Blume schreibt, dass schon Ägypter, Römer und Griechen, die an mehrere Götter glaubten, Juden Verschwörungen vorgeworfen und Kampagnen zur zwangsweisen Assimilation oder Vernichtung gegen sie angezettelt hätten. Von dort sei Antisemitismus in das Christentum, den Islam und weitere Religionen und Weltanschauungen gelangt, bis er heutzutage „zur global dominierenden Form des Verschwörungsglaubens“ geworden – und besonders gefährlich zusammen mit Rassismus sei.

Von Verschwörungstheorien will Blume nicht sprechen, sondern von -mythen. Ihnen sei mit rationalen Argumenten kaum beizukommen. Wie so etwas konkret aussehen kann, veranschaulicht der Autor mit Hilfe von kursierenden Verschwörungspyramiden in unterschiedlichen Sprachen, an deren Spitze Juden, manchmal im Verbund mit Freimaurern, stehen – als vermeintliche Lenker von Gesellschaften oder Staaten. Antisemitismus zögen sich auch nichtjüdische Staatslenker zu, weil sie „heimlich“ Juden oder angeblich von ihnen beeinflusst seien.

Semiten sind keine Rasse, wie Blume betont. Er verweist auf den biblischen Sem, einen Sohn Noahs, als mythologischen Vorfahren. Dieser habe als erster ein Lehrhaus gegründet und werde als erster Schriftgelehrter angesehen, „der Religion und Recht im Medium der Alphabetschrift vermittelte“. Jeder Mensch, egal welcher Herkunft, der zum Judentum übertrat, habe durch das Erlernen und Einüben von Alphabetschriften und Traditionen „mythologisch ein Kind von Abraham und Sem“ werden können.
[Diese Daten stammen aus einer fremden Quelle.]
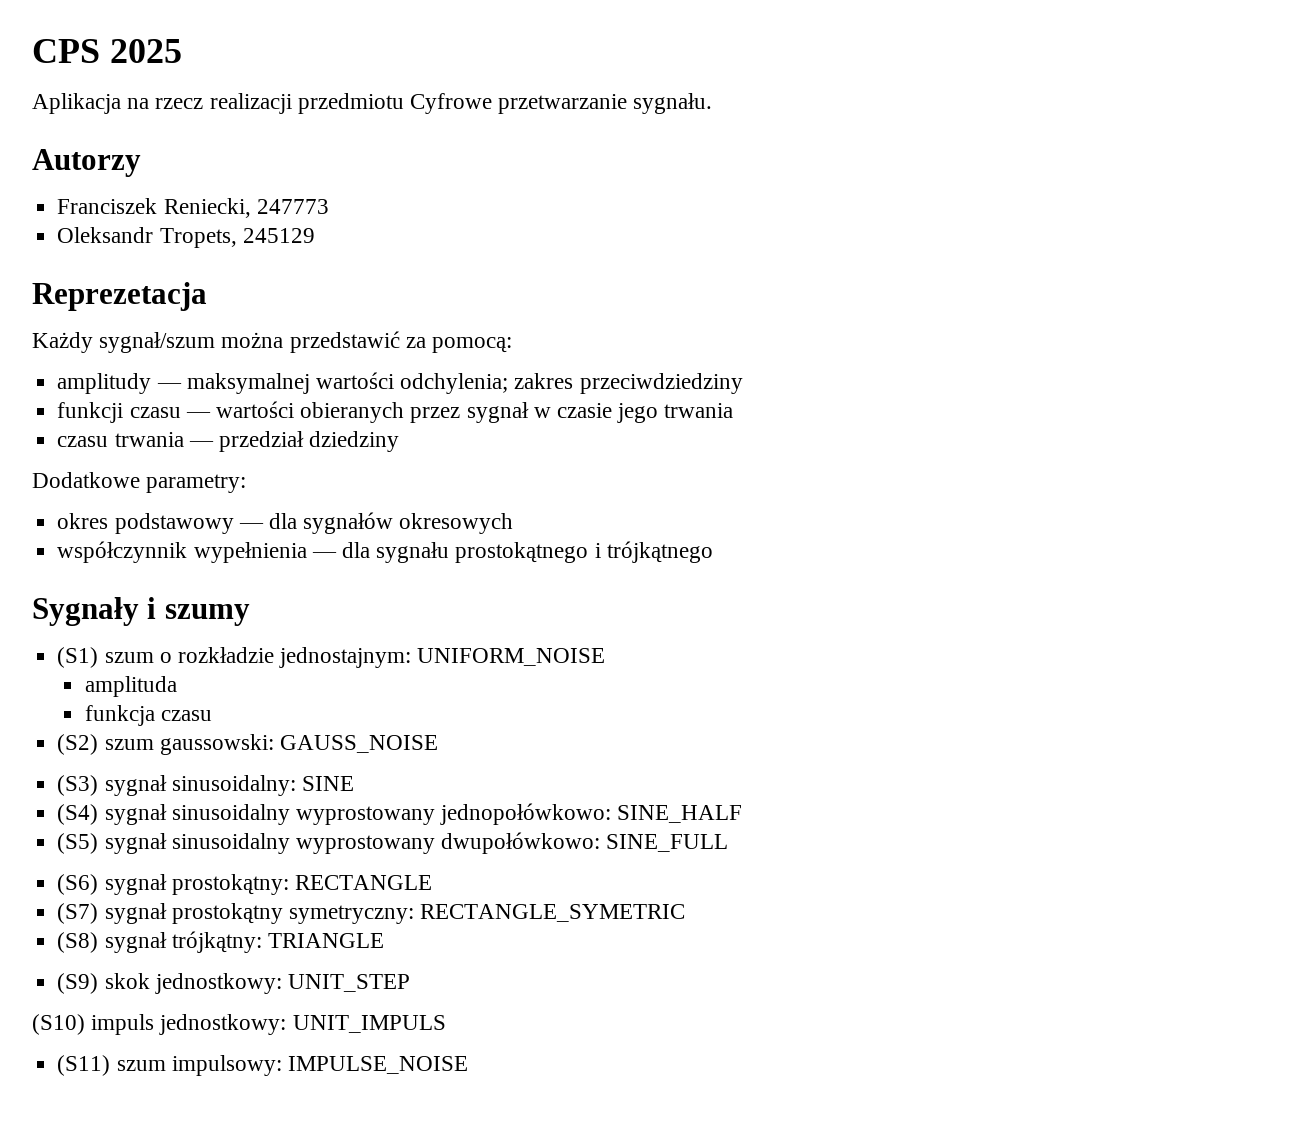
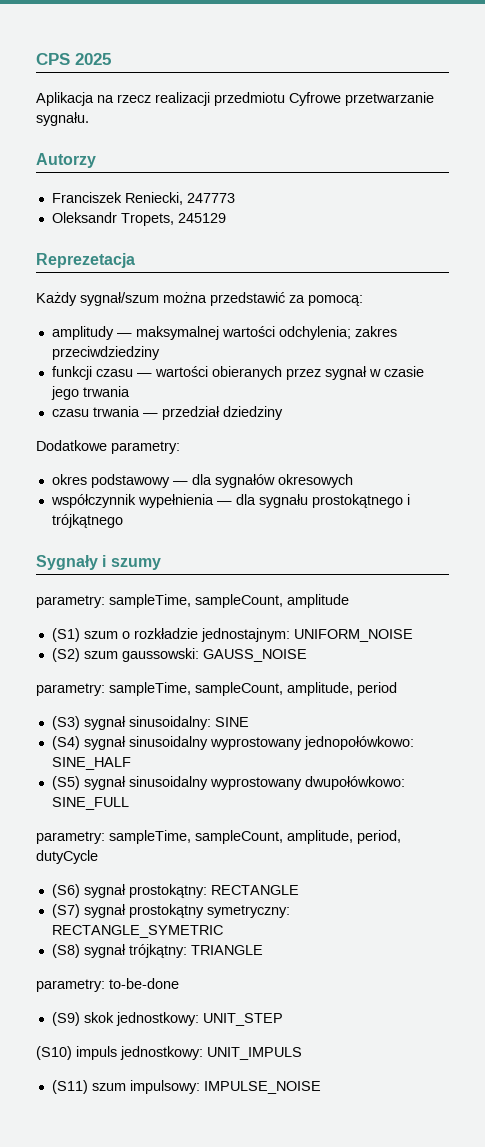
+ parametry: sampleTime, sampleCount, amplitude
- amplituda
- funkcja czasu
+ parametry: sampleTime, sampleCount, amplitude, period
+ parametry: sampleTime, sampleCount, amplitude, period, dutyCycle
+ parametry: to-be-done

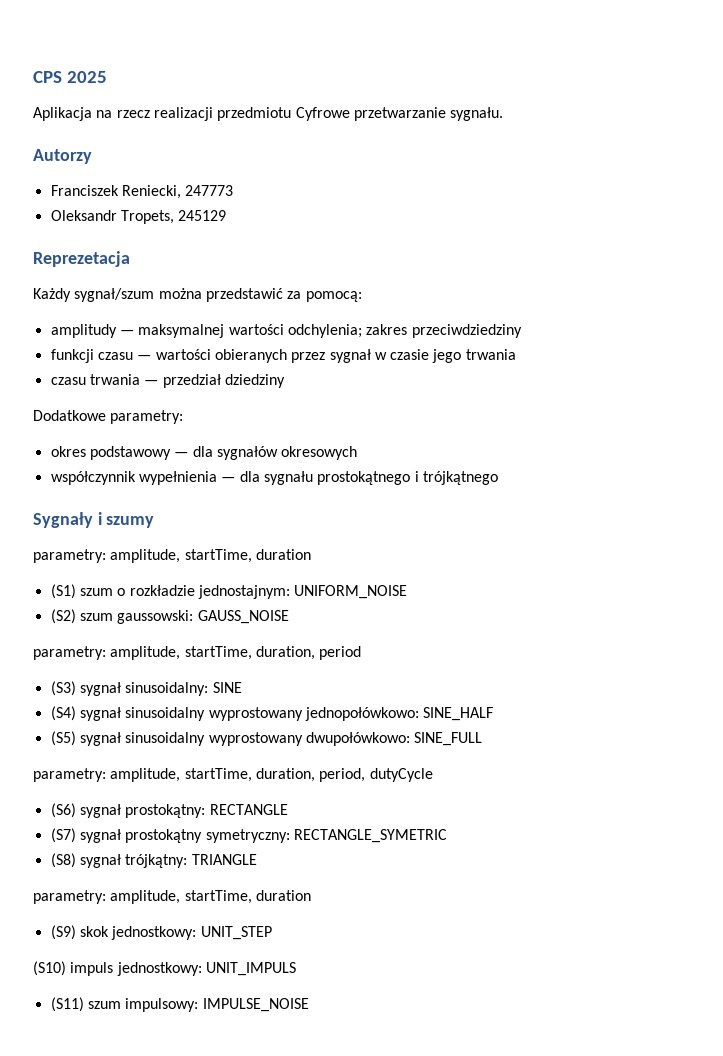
  Sygnały i szumy
- parametry: sampleTime, sampleCount, amplitude
+ parametry: amplitude, startTime, duration
- parametry: sampleTime, sampleCount, amplitude, period
+ parametry: amplitude, startTime, duration, period
- parametry: sampleTime, sampleCount, amplitude, period, dutyCycle
+ parametry: amplitude, startTime, duration, period, dutyCycle
  (S8) sygnał trójkątny: TRIANGLE
- parametry: to-be-done
+ parametry: amplitude, startTime, duration

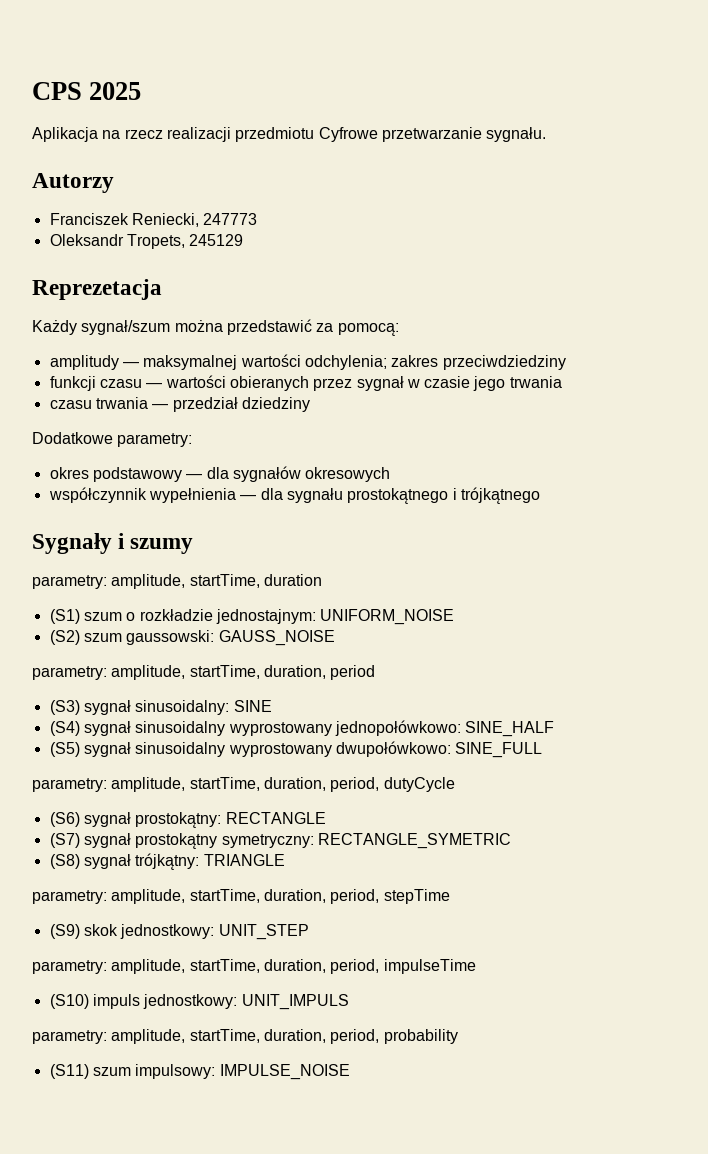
  (S8) sygnał trójkątny: TRIANGLE
- parametry: amplitude, startTime, duration
+ parametry: amplitude, startTime, duration, period, stepTime
+ parametry: amplitude, startTime, duration, period, impulseTime
  (S10) impuls jednostkowy: UNIT_IMPULS
+ parametry: amplitude, startTime, duration, period, probability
Sem symbolisiert Blume zufolge „das zentrale Erfolgsrezept“ des Judentums: „Von nun an waren nicht mehr Tempel, sondern Schriften die bedeutendsten Träger der Lehren.“ In zerstörerischen Zeiten habe das Judentum durch seine Kinder und Schulen überlebt. Dies wiederum sähen Antisemiten als bedrohliche Verschwörung an. Über jeweils neue Medien wie Buchdruck, Radio und Internet entfalte der Antisemitismus seine Kraft, und genau dort müsse er auch entschieden bekämpft werden.

Der menschenverachtende Antisemitismus sei nicht deswegen so global ausgearbeitet worden, weil Juden bessere oder schlechtere Menschen gewesen seien, so Blume. Sondern weil sie die „Alphabetisierung von Religion und Recht und damit die Grundlagen unserer längst globalen Zivilisation“ in die Welt gebracht hätten.

Der Antisemitismus als destruktive und auch selbstzerstörerische Kraft, die immer nur Niedergang erblickt und nichts von Dauer aufbaut – im Gegensatz dazu der Semitismus, der trotz Problemen mit Neugier und Hoffnung „neue Welten des Fortschritts“ sieht: Diese Deutung Blumes kann der Leser nach etlichen religions- und gesellschaftswissenschaftlichen Herleitungen nachvollziehen. Und auch, wenn Blume schreibt, dass die Zukunft nicht durch menschliche „Rassen“ und „Märchen angeblich heiler Vergangenheiten“ bestimmt werde – stattdessen sei sie offen für die, die lesen und schaffen.

Michael Blume, „Warum der Antisemitismus uns alle bedroht. Wie neue Medien alte Verschwörungsmythen befeuern“, Patmos, 2019, 208 Seiten, ISBN: 978-3-8436-1123-7, 19,00 Euro.